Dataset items
━━━━━━━━━━━━━━━━━━━━
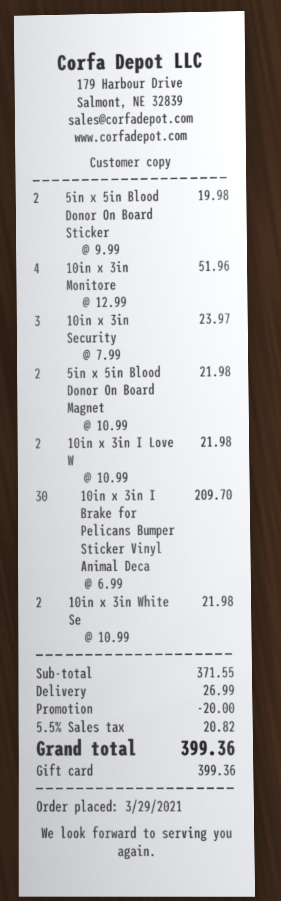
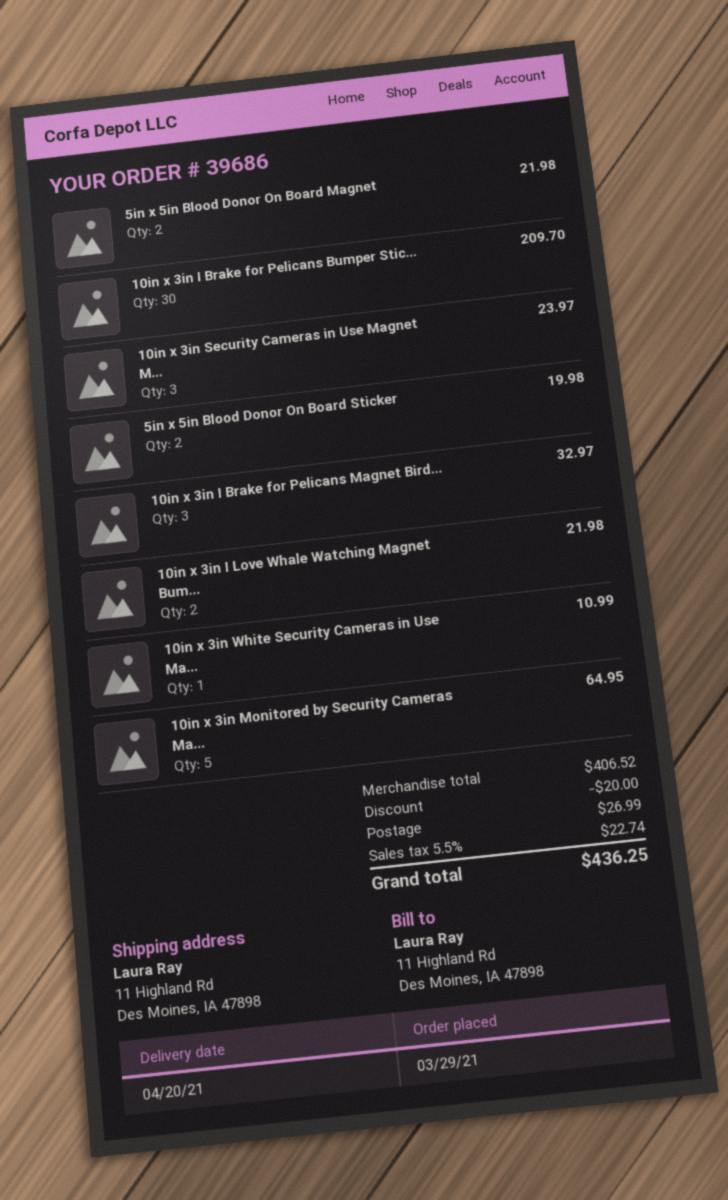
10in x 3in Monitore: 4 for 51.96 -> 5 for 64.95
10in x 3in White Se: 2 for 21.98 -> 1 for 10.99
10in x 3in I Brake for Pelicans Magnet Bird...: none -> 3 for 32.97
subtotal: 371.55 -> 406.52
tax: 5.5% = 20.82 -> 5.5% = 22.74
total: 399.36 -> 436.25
━━━━━━━━━━━━━━━━━━━━
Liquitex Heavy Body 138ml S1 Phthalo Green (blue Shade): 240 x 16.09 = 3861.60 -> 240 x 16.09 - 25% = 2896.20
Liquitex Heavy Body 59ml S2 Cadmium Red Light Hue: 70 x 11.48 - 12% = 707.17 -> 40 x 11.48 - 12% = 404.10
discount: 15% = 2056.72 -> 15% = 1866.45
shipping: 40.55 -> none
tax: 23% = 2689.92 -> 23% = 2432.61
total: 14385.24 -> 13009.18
━━━━━━━━━━━━━━━━━━━━
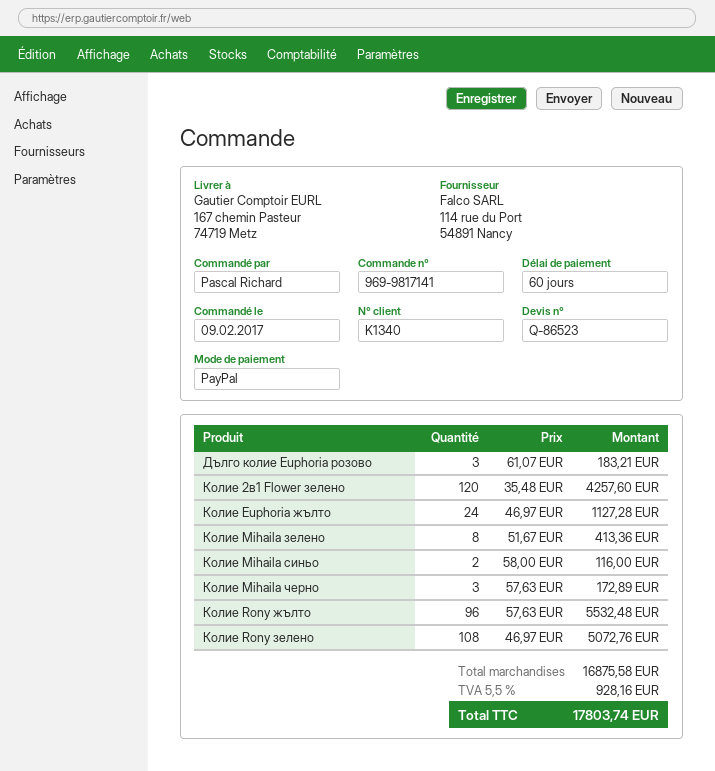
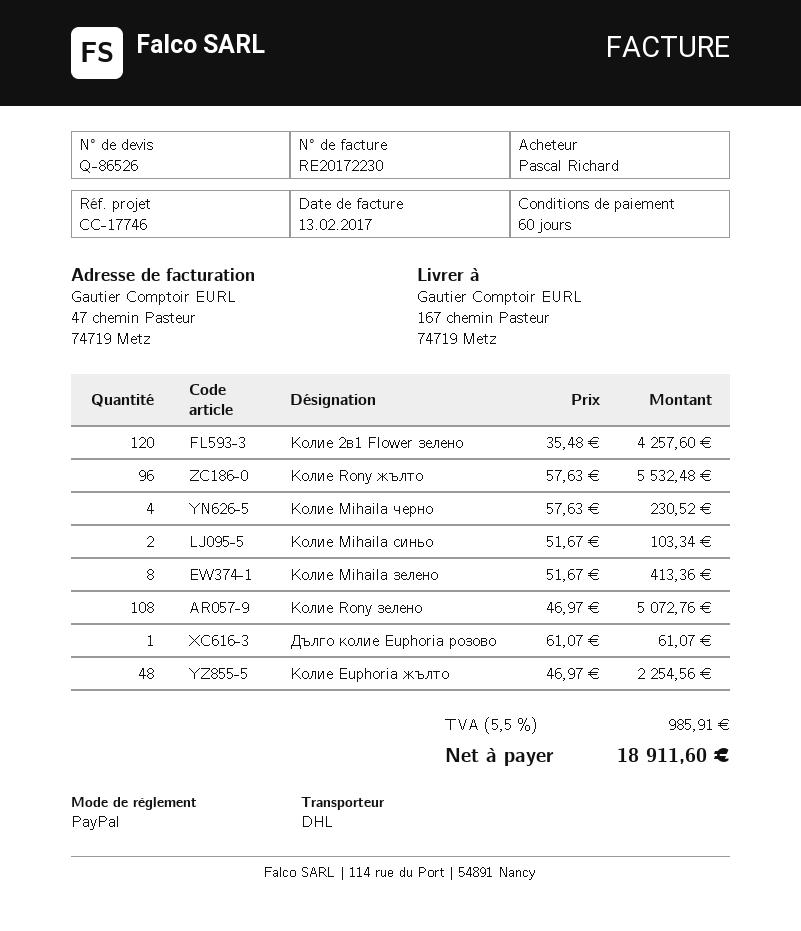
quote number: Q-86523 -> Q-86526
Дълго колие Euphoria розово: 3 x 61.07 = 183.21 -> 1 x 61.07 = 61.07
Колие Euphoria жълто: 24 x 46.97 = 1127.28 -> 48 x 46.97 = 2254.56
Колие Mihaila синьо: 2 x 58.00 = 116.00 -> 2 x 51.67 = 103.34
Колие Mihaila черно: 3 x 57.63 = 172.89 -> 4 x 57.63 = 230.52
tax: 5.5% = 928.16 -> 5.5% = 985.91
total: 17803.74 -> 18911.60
━━━━━━━━━━━━━━━━━━━━
▶ _Exercise_: Nothing but a number belongs in the answer: the number of lines above that contain "Heavy".

▶ _Task response_: 2